Video explicativo sobre meganucleasas producido por Cellectis

  1. BL. (2006) Estructura y función de la endonucleasa homing. Reseñas trimestrales de biofísica 38, 1, págs. 49–95.
  2. LM, Chisholm KM, Chevalier BS, Chadsey MS, Edwards ST, Savage JH, Veillet AL. (2002) Mutaciones que alteran la especificidad de escisión de una endonucleasa autodirigida. Investigación de ácidos nucleicos. 30: 3870-3879.
  3. D, Chadsey M, Fauce S, Engel A, Bruett A, Monnat R, Stoddard BL, Seligman LM. (2004) Aislamiento y caracterización de nuevas especificidades de endonucleasas autóctonas en posiciones de sitios diana individuales. Revista de Biología Molecular. 342: 31-41.

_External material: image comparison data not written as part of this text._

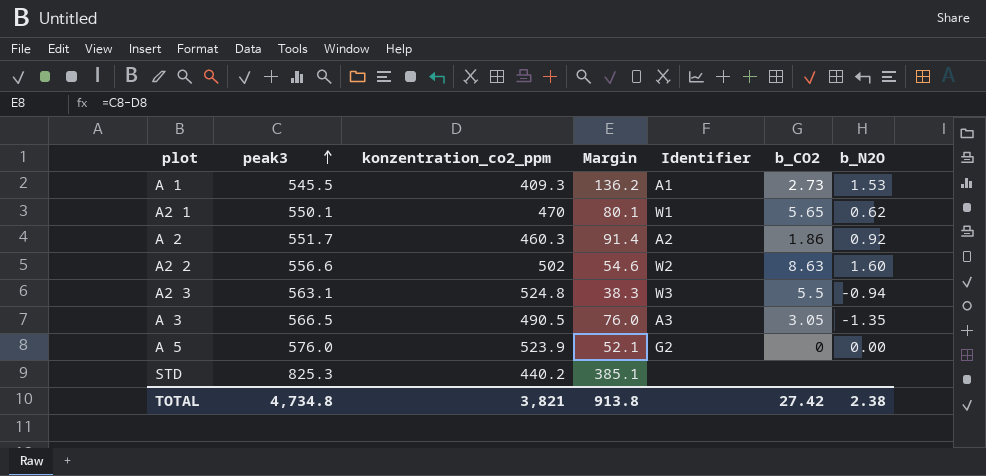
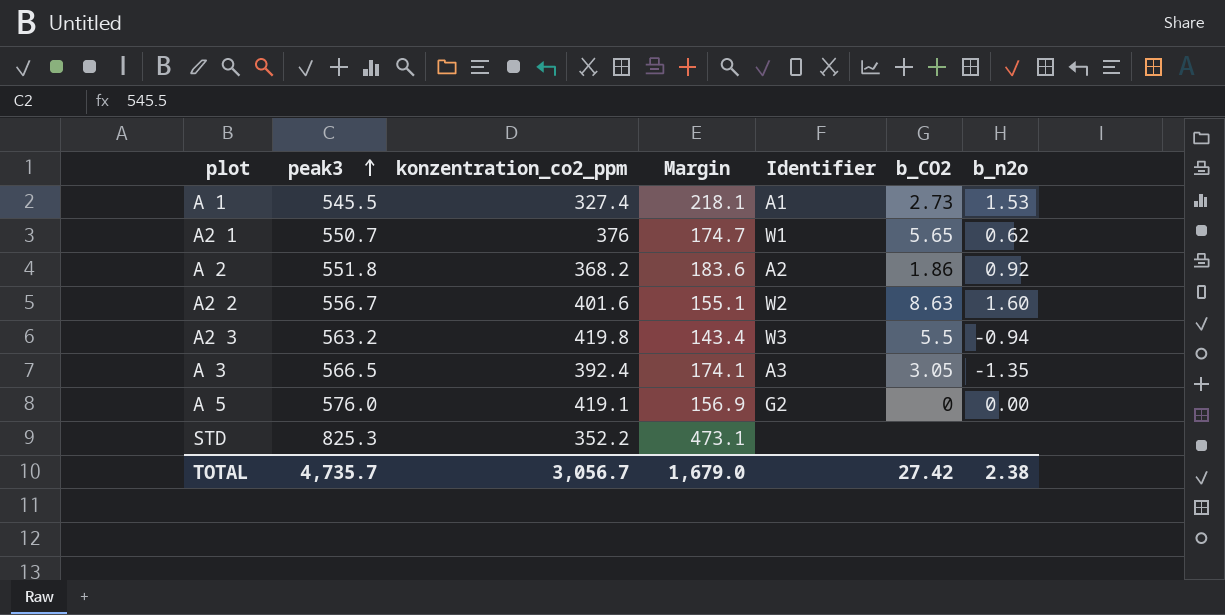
column name: b_N2O -> b_n2o
A 1 | konzentration_co2_ppm: 409.3 -> 327.4
A 1 | Margin: 136.2 -> 218.1
A2 1 | peak3: 550.1 -> 550.7
A2 1 | konzentration_co2_ppm: 470 -> 376
A2 1 | Margin: 80.1 -> 174.7
A 2 | peak3: 551.7 -> 551.8
A 2 | konzentration_co2_ppm: 460.3 -> 368.2
A 2 | Margin: 91.4 -> 183.6
A2 2 | peak3: 556.6 -> 556.7
A2 2 | konzentration_co2_ppm: 502 -> 401.6
A2 2 | Margin: 54.6 -> 155.1
A2 3 | peak3: 563.1 -> 563.2
A2 3 | konzentration_co2_ppm: 524.8 -> 419.8
A2 3 | Margin: 38.3 -> 143.4
A 3 | konzentration_co2_ppm: 490.5 -> 392.4
A 3 | Margin: 76.0 -> 174.1
A 5 | konzentration_co2_ppm: 523.9 -> 419.1
A 5 | Margin: 52.1 -> 156.9
STD | konzentration_co2_ppm: 440.2 -> 352.2
STD | Margin: 385.1 -> 473.1
TOTAL | peak3: 4,734.8 -> 4,735.7
TOTAL | konzentration_co2_ppm: 3,821 -> 3,056.7
TOTAL | Margin: 913.8 -> 1,679.0

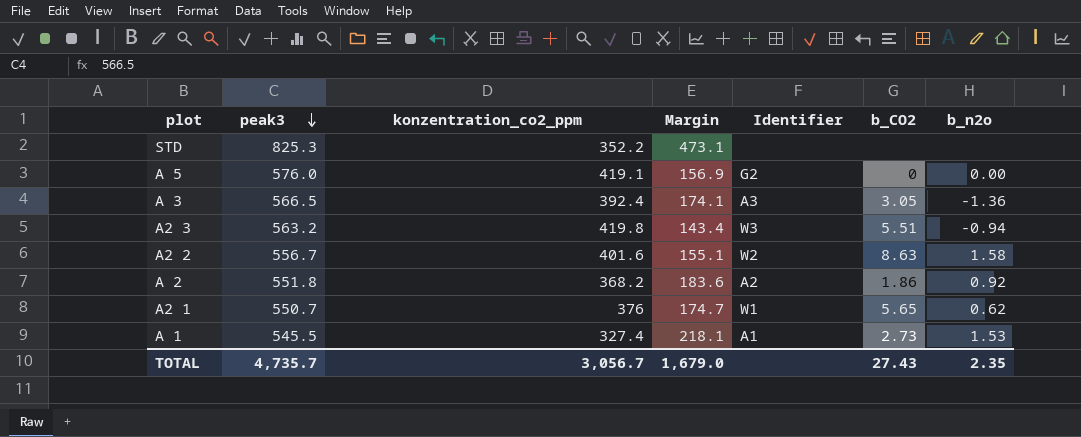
row order: peak3 ascending -> peak3 descending
A 3 | b_n2o: -1.35 -> -1.36
A2 3 | b_CO2: 5.5 -> 5.51
A2 2 | b_n2o: 1.60 -> 1.58
TOTAL | b_CO2: 27.42 -> 27.43
TOTAL | b_n2o: 2.38 -> 2.35

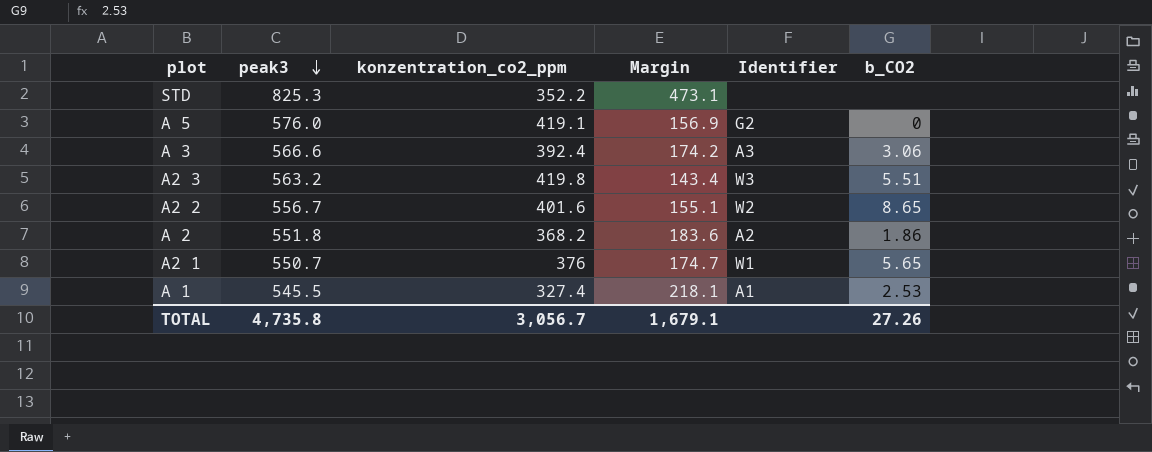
column b_n2o | position: 7 -> none
A 3 | peak3: 566.5 -> 566.6
A 3 | Margin: 174.1 -> 174.2
A 3 | b_CO2: 3.05 -> 3.06
A2 2 | b_CO2: 8.63 -> 8.65
A 1 | b_CO2: 2.73 -> 2.53
TOTAL | peak3: 4,735.7 -> 4,735.8
TOTAL | Margin: 1,679.0 -> 1,679.1
TOTAL | b_CO2: 27.43 -> 27.26

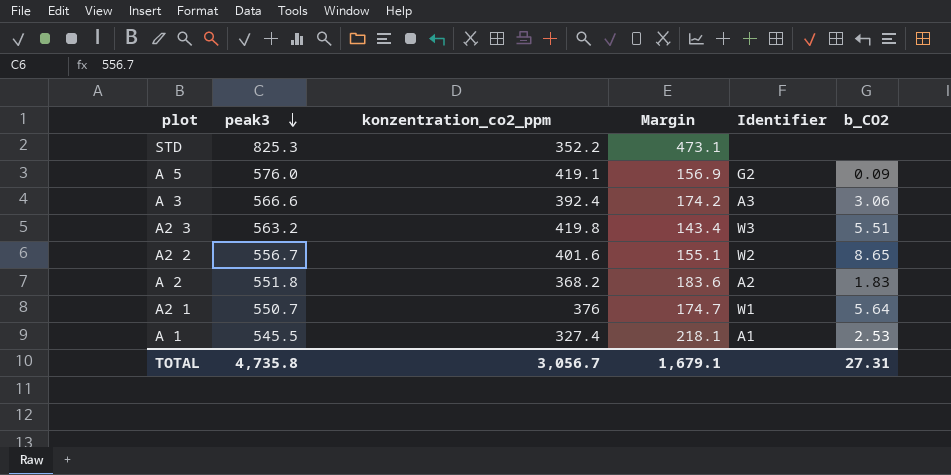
A 5 | b_CO2: 0 -> 0.09
A 2 | b_CO2: 1.86 -> 1.83
A2 1 | b_CO2: 5.65 -> 5.64
TOTAL | b_CO2: 27.26 -> 27.31

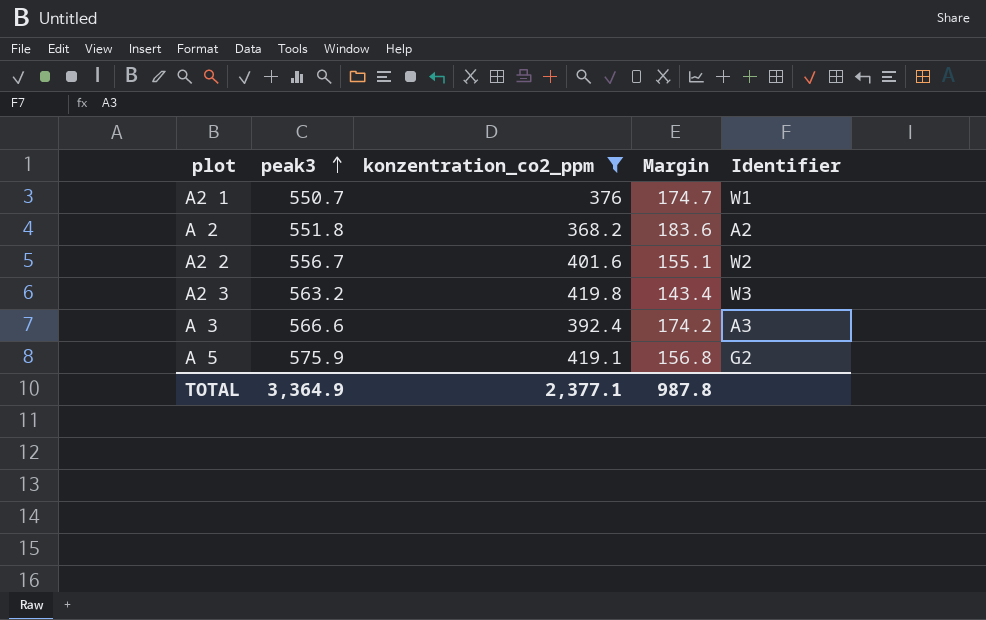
filter: none -> konzentration_co2_ppm >= 368.2
row order: peak3 descending -> peak3 ascending
column b_CO2 | position: 6 -> none
A 5 | peak3: 576.0 -> 575.9
A 5 | Margin: 156.9 -> 156.8
TOTAL | peak3: 4,735.8 -> 3,364.9
TOTAL | konzentration_co2_ppm: 3,056.7 -> 2,377.1
TOTAL | Margin: 1,679.1 -> 987.8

  4. Rosen LE, Morrison HA, Masri S, Brown MJ, Springstubb B, Sussman D, Stoddard BL, Seligman LM. (2006) Derivados de la endonucleasa I-CreI con nuevas especificidades de ADN. Investigación de ácidos nucleicos. 34: 4791-4800.

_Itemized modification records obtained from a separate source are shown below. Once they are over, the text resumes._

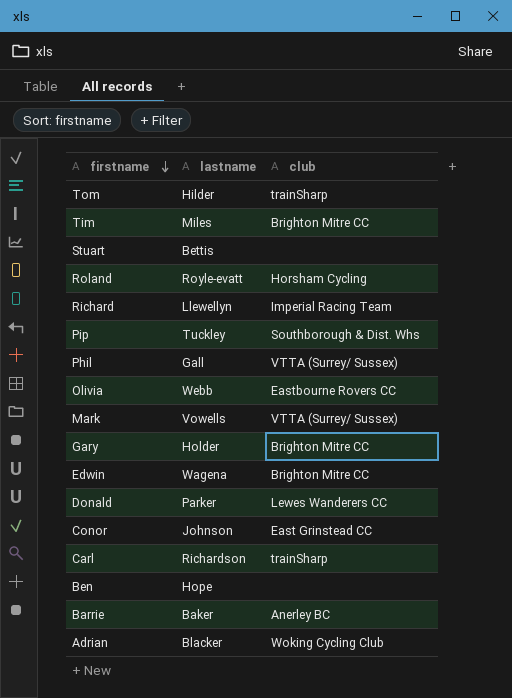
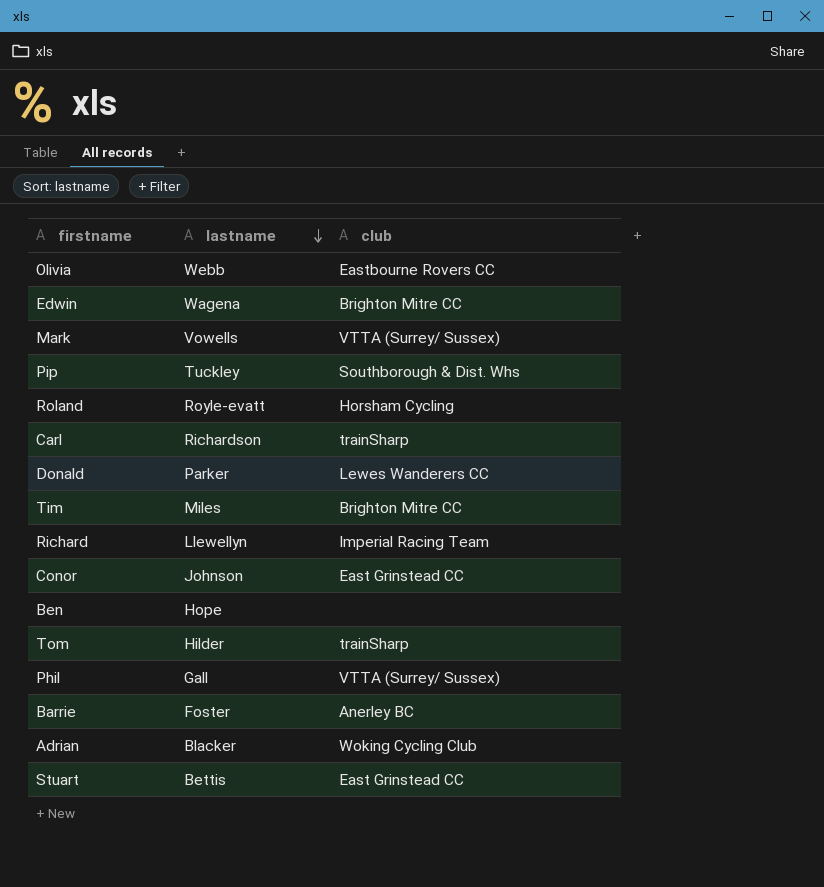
row order: firstname descending -> lastname descending
row Gary: Holder | Brighton Mitre CC -> none
Barrie | lastname: Baker -> Foster
Stuart | club: none -> East Grinstead CC

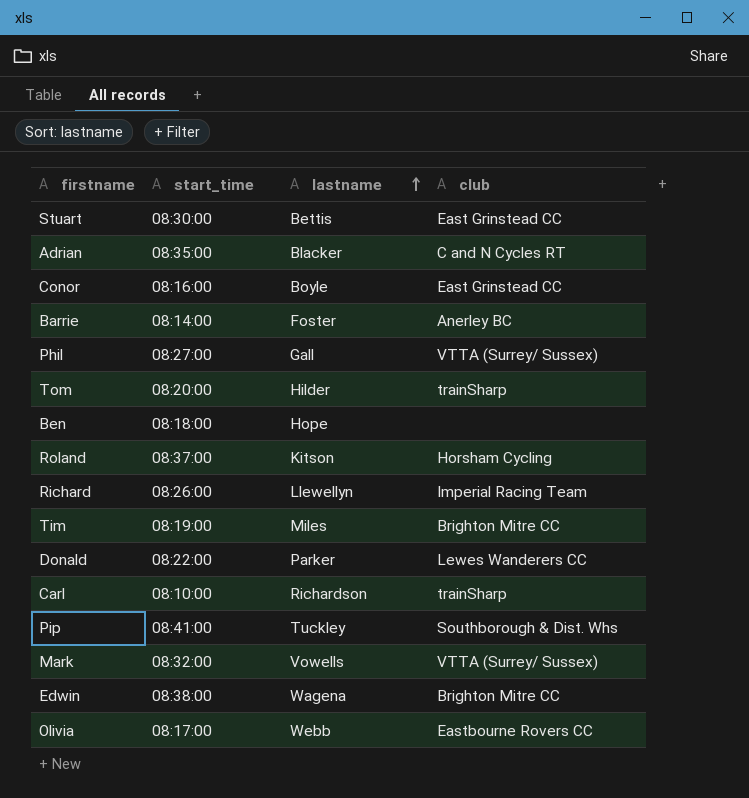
row order: lastname descending -> lastname ascending
column start_time | position: none -> 2
Adrian | club: Woking Cycling Club -> C and N Cycles RT
Conor | lastname: Johnson -> Boyle
Roland | lastname: Royle-evatt -> Kitson

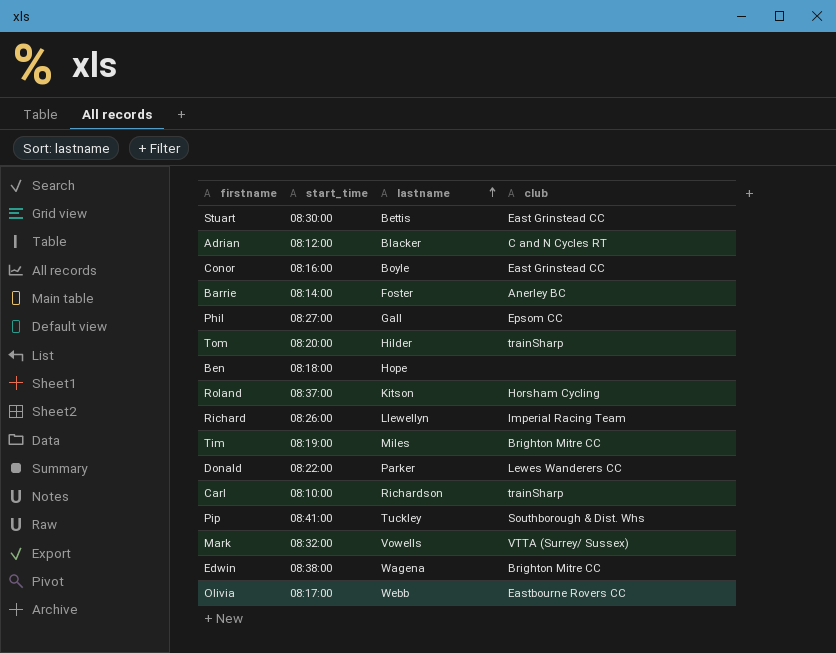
Adrian | start_time: 08:35:00 -> 08:12:00
Phil | club: VTTA (Surrey/ Sussex) -> Epsom CC

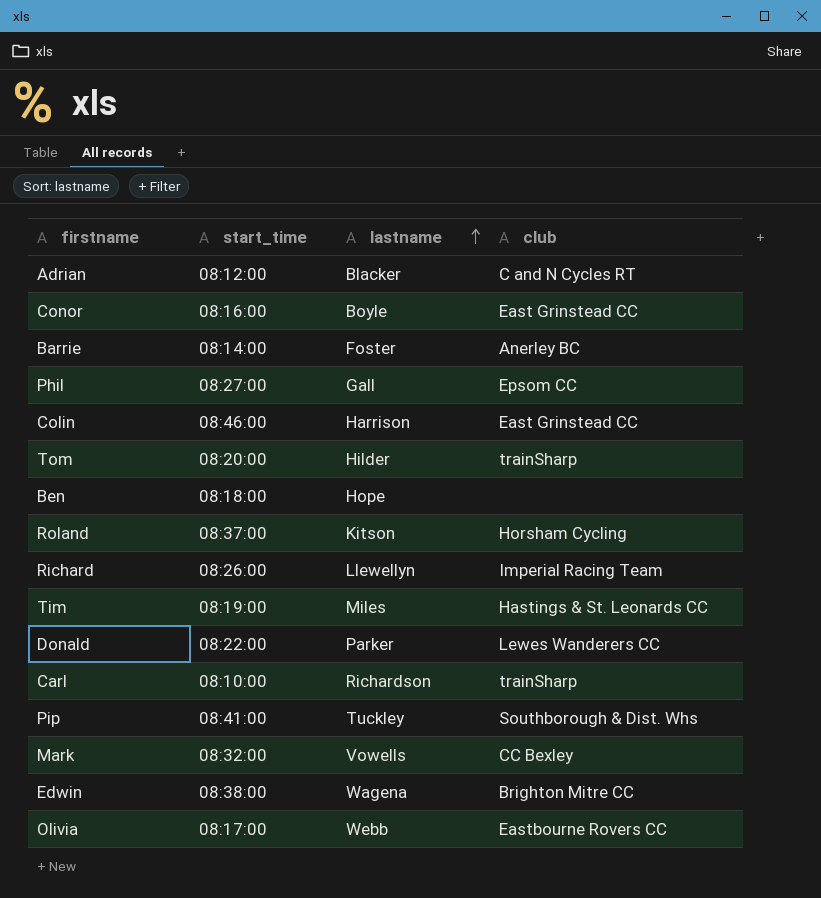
row Stuart: 08:30:00 | Bettis | East Grinstead CC -> none
row Colin: none -> 08:46:00 | Harrison | East Grinstead CC
Tim | club: Brighton Mitre CC -> Hastings & St. Leonards CC
Mark | club: VTTA (Surrey/ Sussex) -> CC Bexley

  5. S, Chames P, Perez C, Lacroix E, Duclert A, Epinat JC, Stricher F, Petit AS, Patin A, Guillier S, Rolland S, Prieto J, Blanco FJ, Bravo J, Montoya G, Serrano L, Duchateau P , Easter F. (2006) Ingeniería de un gran número de endonucleasas autodirigidas altamente específicas que inducen la recombinación en nuevos objetivos de ADN. Revista de Biología Molecular. 355: 443-458.
  6. J, Grizot S, Arnould S, Duclert A, Epinat JC, Chames P, Prieto J, Redondo P, Blanco FJ, Bravo J, Montoya G, Easter F, Duchateau P. (2006) Un enfoque combinatorio para crear endonucleasas homing artificiales escindir secuencias elegidas. Investigación de ácidos nucleicos. 34 (22): e149.

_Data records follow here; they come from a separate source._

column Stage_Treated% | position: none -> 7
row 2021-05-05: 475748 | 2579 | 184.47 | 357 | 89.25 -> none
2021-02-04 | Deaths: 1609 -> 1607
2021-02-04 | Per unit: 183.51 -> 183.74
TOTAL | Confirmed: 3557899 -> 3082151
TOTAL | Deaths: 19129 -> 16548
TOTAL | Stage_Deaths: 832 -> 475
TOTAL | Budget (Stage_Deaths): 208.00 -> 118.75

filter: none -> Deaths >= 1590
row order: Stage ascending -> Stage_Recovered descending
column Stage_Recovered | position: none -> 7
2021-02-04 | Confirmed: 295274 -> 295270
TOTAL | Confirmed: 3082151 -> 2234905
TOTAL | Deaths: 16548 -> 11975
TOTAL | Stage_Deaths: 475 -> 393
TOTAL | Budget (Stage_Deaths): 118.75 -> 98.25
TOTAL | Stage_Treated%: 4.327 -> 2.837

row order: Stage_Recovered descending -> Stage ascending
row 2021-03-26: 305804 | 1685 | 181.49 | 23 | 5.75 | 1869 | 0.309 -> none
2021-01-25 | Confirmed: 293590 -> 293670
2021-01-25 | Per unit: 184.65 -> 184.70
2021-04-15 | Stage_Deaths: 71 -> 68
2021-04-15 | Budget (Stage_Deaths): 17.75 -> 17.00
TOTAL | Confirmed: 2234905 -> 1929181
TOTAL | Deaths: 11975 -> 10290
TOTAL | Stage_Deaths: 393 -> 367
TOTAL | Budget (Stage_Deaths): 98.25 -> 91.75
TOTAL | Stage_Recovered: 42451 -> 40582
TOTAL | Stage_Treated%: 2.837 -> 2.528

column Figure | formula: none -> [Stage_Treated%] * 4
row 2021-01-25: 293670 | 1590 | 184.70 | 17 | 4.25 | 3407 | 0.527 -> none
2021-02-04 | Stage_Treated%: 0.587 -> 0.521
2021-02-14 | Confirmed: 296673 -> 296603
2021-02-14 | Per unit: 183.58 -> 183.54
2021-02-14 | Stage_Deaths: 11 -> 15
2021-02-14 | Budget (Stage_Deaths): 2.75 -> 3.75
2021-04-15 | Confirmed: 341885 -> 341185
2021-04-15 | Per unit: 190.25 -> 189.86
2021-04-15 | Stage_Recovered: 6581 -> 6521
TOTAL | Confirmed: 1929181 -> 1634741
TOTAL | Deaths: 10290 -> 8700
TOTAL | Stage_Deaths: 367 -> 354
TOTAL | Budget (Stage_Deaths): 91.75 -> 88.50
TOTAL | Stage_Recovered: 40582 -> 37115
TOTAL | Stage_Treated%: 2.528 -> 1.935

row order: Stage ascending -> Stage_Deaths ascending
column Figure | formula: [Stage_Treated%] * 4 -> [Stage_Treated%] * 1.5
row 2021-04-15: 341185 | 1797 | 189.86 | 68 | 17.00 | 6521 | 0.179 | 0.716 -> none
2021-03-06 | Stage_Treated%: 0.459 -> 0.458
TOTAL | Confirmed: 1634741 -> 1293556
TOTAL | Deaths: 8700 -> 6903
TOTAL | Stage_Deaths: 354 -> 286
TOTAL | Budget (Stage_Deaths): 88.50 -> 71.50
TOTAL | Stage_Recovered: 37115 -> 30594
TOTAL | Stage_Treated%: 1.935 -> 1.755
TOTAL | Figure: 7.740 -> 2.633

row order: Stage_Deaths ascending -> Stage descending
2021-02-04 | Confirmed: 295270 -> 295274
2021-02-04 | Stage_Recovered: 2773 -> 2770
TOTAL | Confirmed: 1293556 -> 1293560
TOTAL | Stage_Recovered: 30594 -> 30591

  7. BS, Kortemme T, Chadsey MS, Baker D, Monnat RJ, anuncio Stoddard BL. (2002) Diseño, actividad y estructura de una endonucleasa artificial altamente específica. Mol Cell. 10 (4): 895-905.
  8. S, Epinat JC, Thomas S, Duclert A, Rolland S, Easter F y Duchateau P. (2010) Generación de endonuceasas homing rediseñadas que comprenden el dominio de unión al ADN derivado de dos andamios diferentes. Investigación de ácidos nucleicos. 38 (6): 2006-2018.
  9. P, Prieto J, Munoz IG, Alibès A, Stricher F, Serrano L, Cabaniols JP, Daboussi F, Arnould S, Perez C, Duchateau P, Easter F, Blanco FJ, Montoya G (2008). Base molecular del reconocimiento del ADN del grupo C de Xeroderma pigmentosum mediante meganucleasas manipuladas. Naturaleza; 456 (7218): 107-111.
  10. Ashworth J, Taylor GK, Havranek JJ, Quadri SA, Stoddard BL, Baker D (2010). Reprogramación computacional de la especificidad de la endonucleasa homing en múltiples pares de bases adyacentes. Investigación de ácidos nucleicos; 38 (16): 5601-5608.